For employers, this case confirms that a successful harassment claim doesn’t require any knowledge of the protected characteristic on the part of the harasser – a claim will succeed if the statutory definition of harassment enshrined in the Equality Act is met. 

In other words, if the conduct is unwanted, related to a protected characteristic, and has the purpose or effect of violating the individual’s dignity or creating an intimidating, hostile, degrading, humiliating or offensive environment for them, harassment will be found to have occurred.

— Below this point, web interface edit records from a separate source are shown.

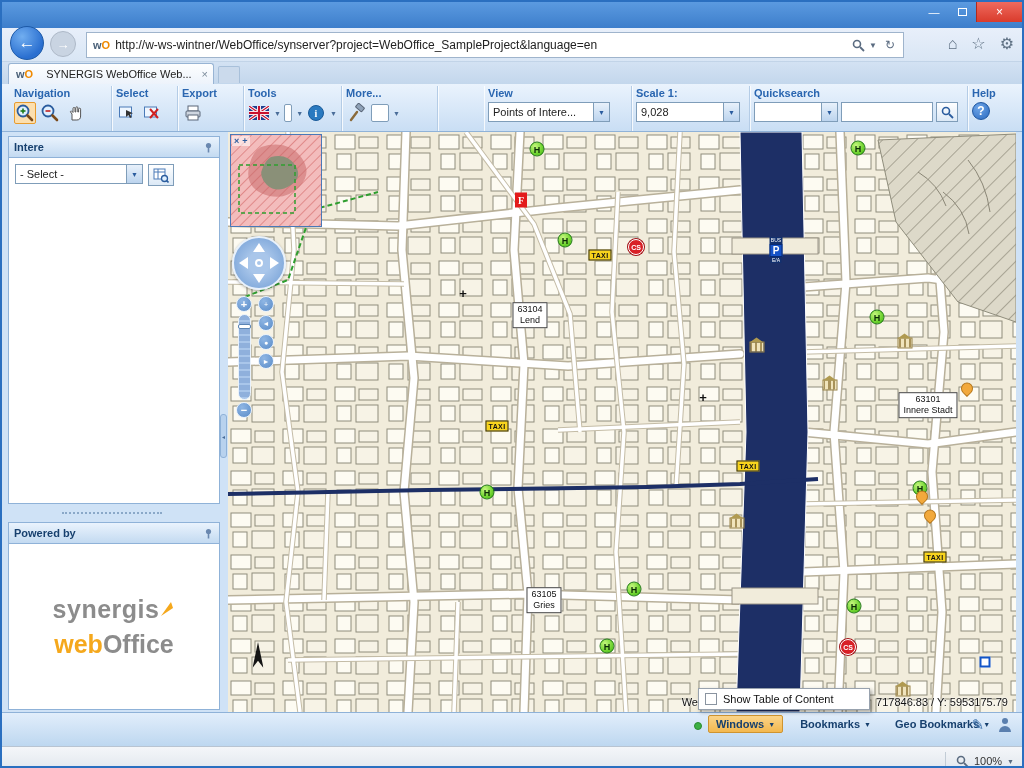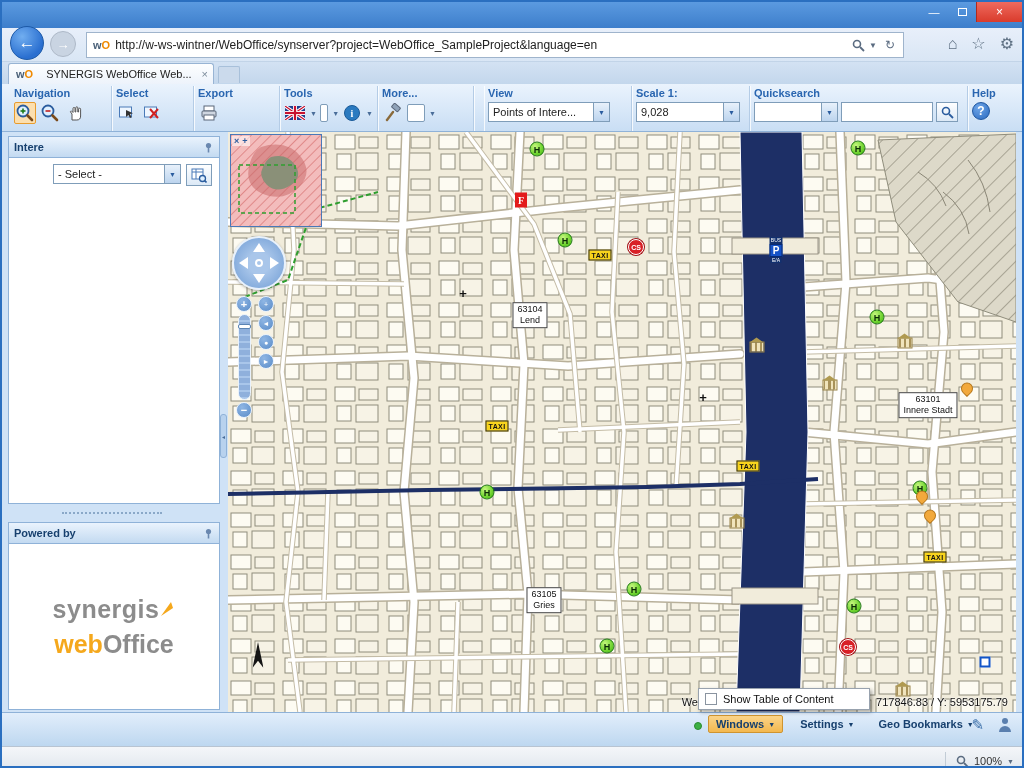--- a/index.html
+++ b/index.html
@@ -50,21 +50,21 @@
   .roundbtn { width:18px; height:18px; border-radius:50%; background:radial-gradient(circle at 35% 30%, #6fa6e8, #2a6ac0); color:#fff; font-weight:bold; font-size:12px; display:flex; align-items:center; justify-content:center; border:1px solid #1d55a0; }
   .spacer { flex:1; border-right:none; }
 
   
   .content { position:relative; height:580px; background:#cfe2f6; }
   .panel { position:absolute; left:6px; width:212px; }
   .phead { height:22px; background:linear-gradient(#eaf3fd,#c3daf1); border:1px solid #8fb2d8; display:flex; align-items:center; padding:0 5px; }
   .phead .ptitle { flex:1; font-size:11px; font-weight:bold; color:#17406e; }
   .pbody { background:#fff; border:1px solid #8fb2d8; border-top:none; }
   .queries-body { height:346px; padding:6px; display:flex; gap:5px; align-items:flex-start; }
-  .qcombo { width:128px;margin-left:38px; }
+  .qcombo { width:128px; }
   .qbtn { width:26px; height:22px; background:linear-gradient(#fff,#dce9f6); border:1px solid #7f9db9; display:flex; align-items:center; justify-content:center; }
   .splitdots { position:absolute; left:60px; top:380px; width:100px; border-top:2px dotted #8aa8c8; }
   .powered-body { height:166px; display:flex; flex-direction:column; align-items:center; justify-content:center; gap:6px; }
   .brand1 { font-size:25px; font-weight:bold; color:#8c8c8c; letter-spacing:.5px; display:flex; align-items:center; }
   .brand2 { font-size:25px; font-weight:bold; }
   .brand2 .bw { color:#f5a81c; } .brand2 .bo { color:#8c8c8c; }
   .collapse-strip { position:absolute; left:218px; top:0; width:8px; height:100%; }
   .collapse-handle { position:absolute; left:0; top:282px; width:7px; height:44px; background:#b8d2ee; border:1px solid #8fb2d8; border-radius:3px; display:flex; align-items:center; justify-content:center; font-size:6px; color:#4a6d99; }
 
   
@@ -202,40 +202,40 @@
             </svg>
         </span>
         <span class="tico">
           <svg width="20" height="20" viewBox="0 0 20 20">
               <path d="M7 17 v-6 l-1.6-2.2 1-1 1.6 1.7 V5.5 a1 1 0 0 1 2 0 V9 h.8 V4.8 a1 1 0 0 1 2 0 V9 h.8 V6.2 a1 1 0 0 1 2 0 V13 c0 2.8-1.4 4-3.8 4 z" fill="#fff" stroke="#555" stroke-width="1"></path>
             </svg>
         </span>
       </div>
     </div>
 
-    <div class="tsec" style="width:82px">
+    <div class="tsec" style="width:66px">
       <div class="tlabel">Select</div>
       <div class="trow">
         <span class="tico">
           <svg width="20" height="20" viewBox="0 0 20 20">
               <rect x="2.5" y="4" width="12" height="10" fill="#eef6ff" stroke="#4a7ab8"></rect>
               <path d="M9 7 l7 3.2 -3 .9 1.6 3.2 -1.6.8 -1.6-3.2 -2.4 2.2 z" fill="#333"></path>
             </svg>
         </span>
         <span class="tico">
           <svg width="20" height="20" viewBox="0 0 20 20">
               <rect x="2.5" y="4" width="12" height="10" fill="#eef6ff" stroke="#4a7ab8"></rect>
               <line x1="8" y1="6" x2="16" y2="15" stroke="#d02020" stroke-width="2"></line>
               <line x1="16" y1="6" x2="8" y2="15" stroke="#d02020" stroke-width="2"></line>
             </svg>
         </span>
       </div>
     </div>
 
-    <div class="tsec" style="width:86px">
+    <div class="tsec" style="width:66px">
       <div class="tlabel">Export</div>
       <div class="trow">
         <span class="tico">
           <svg width="20" height="20" viewBox="0 0 20 20">
               <rect x="5" y="3" width="10" height="5" fill="#fff" stroke="#5a6678"></rect>
               <rect x="3" y="8" width="14" height="6" rx="1" fill="#cfd6e0" stroke="#5a6678"></rect>
               <rect x="5" y="12" width="10" height="5" fill="#fff" stroke="#5a6678"></rect>
             </svg>
         </span>
       </div>
@@ -578,21 +578,21 @@
   </div>
 
   <div class="appbar">
     <span class="statusdot"></span>
     <div class="abgroup">
       <span class="abbtn windows">
         <span>Windows</span>
         <span class="abcaret">▼</span>
       </span>
       <span class="abbtn">
-        <span>Settings</span>
+        <span>Bookmarks</span>
         <span class="abcaret">▼</span>
       </span>
       <span class="abbtn">
         <span>Geo Bookmarks</span>
         <span class="abcaret">▼</span>
       </span>
     </div>
     <div class="abicons">
       <span class="pencil">✎</span>
       <span class="person"></span>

Here, the Tribunal was satisfied that Mr Milne’s conduct was unquestionably related to Ms Hagi’s  disability and violated her dignity.

Actual or constructive knowledge of a disability is required for ‘direct discrimination’, ‘discrimination arising from disability’, and ‘failure to make reasonable adjustments’ claims. In these types of claims, where an employer does not know and could not reasonably be expected to know of the employee’s disability, no liability will arise.

In Ms Hagi’s case, there wasn’t a complete absence of knowledge, as some managers were aware of the claimant’s disability but had failed to communicate or act upon this.

Ultimately, where an employer suspects that an employee may have a disability, they should investigate it to understand how it affects them at work, then explore and implement reasonable adjustments. Once such adjustments have been put in place, it’s crucial that they are communicated to the relevant managers interacting with the employee to ensure that they are maintained.

Had this been done in this case, the incident, and the finding of harassment, could well have been avoided.